Alexandru Ivlev

Personal information
- Full name: Alexandru Ivlev
- National team: Moldova
- Born: 7 February 1981 (age 45) Chişinău, Moldavian SSR, Soviet Union
- Height: 1.84 m (6 ft 0 in)
- Weight: 70 kg (154 lb)

Sport
- Sport: Swimming
- Strokes: Backstroke
- Club: Olimpia Chişinău

= Alexandru Ivlev =

Moldovan swimmer

Alexandru Ivlev (born 7 February 1981) is a Moldovan former swimmer, who specialized in backstroke events. He is a two-time Olympian, and a member of the swimming team for Olimpia Chişinău.

Ivlev's Olympic debut came at the 2000 Summer Olympics in Sydney. There, he established a personal best of 57.91 to top the first heat of the men's 100 m backstroke, but finished only in thirty-eighth place.

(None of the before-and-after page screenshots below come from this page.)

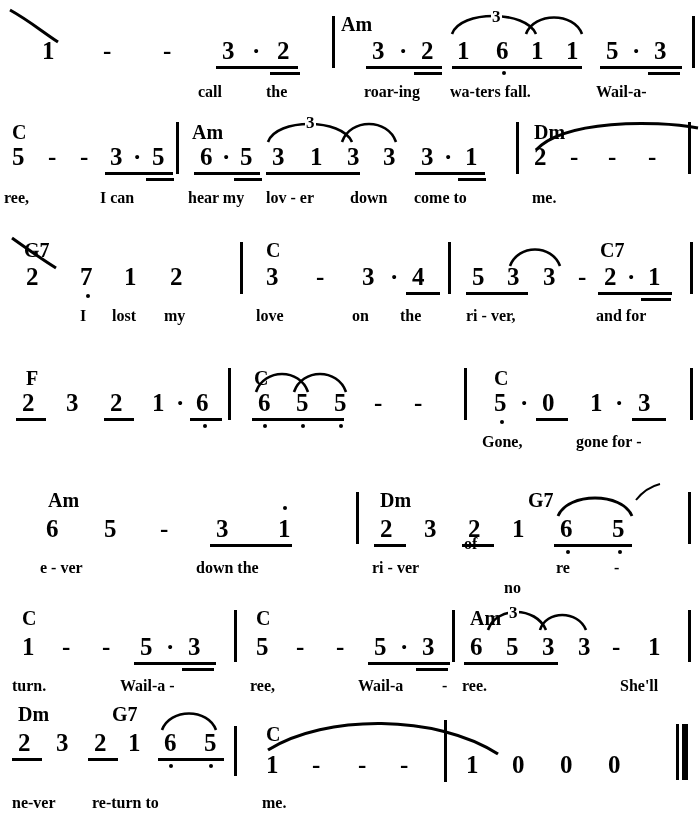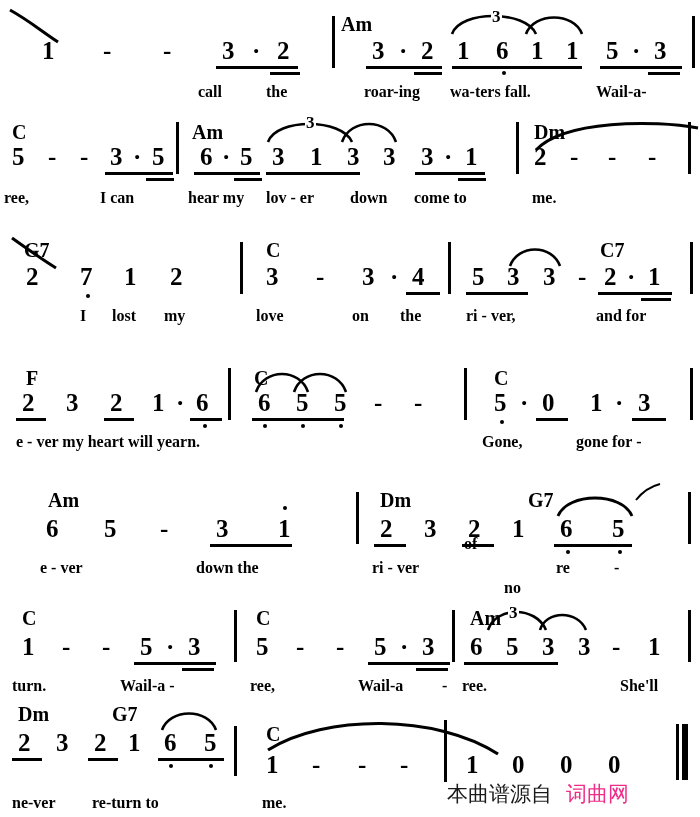--- a/index.html
+++ b/index.html
@@ -285,21 +285,20 @@
     <div class="note" style="left:494px;top:390px">5</div>
     <div class="octdot" style="left:500px;top:420px"></div>
     <div class="augdot" style="left:520px;top:390px">·</div>
     <div class="note" style="left:542px;top:390px">0</div>
     <div class="beam" style="left:536px;top:418px;width:32px"></div>
     <div class="note" style="left:590px;top:390px">1</div>
     <div class="augdot" style="left:615px;top:390px">·</div>
     <div class="note" style="left:638px;top:390px">3</div>
     <div class="beam" style="left:632px;top:418px;width:34px"></div>
 
-    <div class="lyric" style="left:16px;top:434px">e - ver my heart will yearn.</div>
     <div class="lyric" style="left:482px;top:434px">Gone,</div>
     <div class="lyric" style="left:576px;top:434px">gone for -</div>
   </div>
 
   <div class="row" style="top:0">
     <div class="bar" style="left:356px;top:492px;height:52px"></div>
     <div class="bar" style="left:688px;top:492px;height:52px"></div>
 
     <div class="chord" style="left:48px;top:490px">Am</div>
     <div class="chord" style="left:380px;top:490px">Dm</div>
@@ -427,17 +426,14 @@
     <div class="note" style="left:608px;top:752px">0</div>
 
     <div class="endbar" style="left:676px;top:724px;width:2.5px;height:56px"></div>
     <div class="endbar" style="left:682px;top:724px;width:6px;height:56px"></div>
 
     <div class="lyric" style="left:12px;top:795px">ne-ver</div>
     <div class="lyric" style="left:92px;top:795px">re-turn to</div>
     <div class="lyric" style="left:262px;top:795px">me.</div>
   </div>
 
-  <div class="wm-bottom">
-    <span class="blk">本曲谱源自</span><span class="pink">词曲网</span>
-  </div>
 
 </div>
 
 </body></html>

At the 2004 Summer Olympics in Athens, Ivlev qualified again for the 100 m backstroke by clearing a FINA B-standard entry time of 58.39 from the Russian Open Championships in Moscow. Unlike his first Olympics, Ivlev raced to third place on the same heat by 0.21 of a second behind Kazakhstan's Stanislav Osinsky in 1:00.13. Ivlev failed to advance into the semifinals, as he placed forty-second overall in the preliminaries.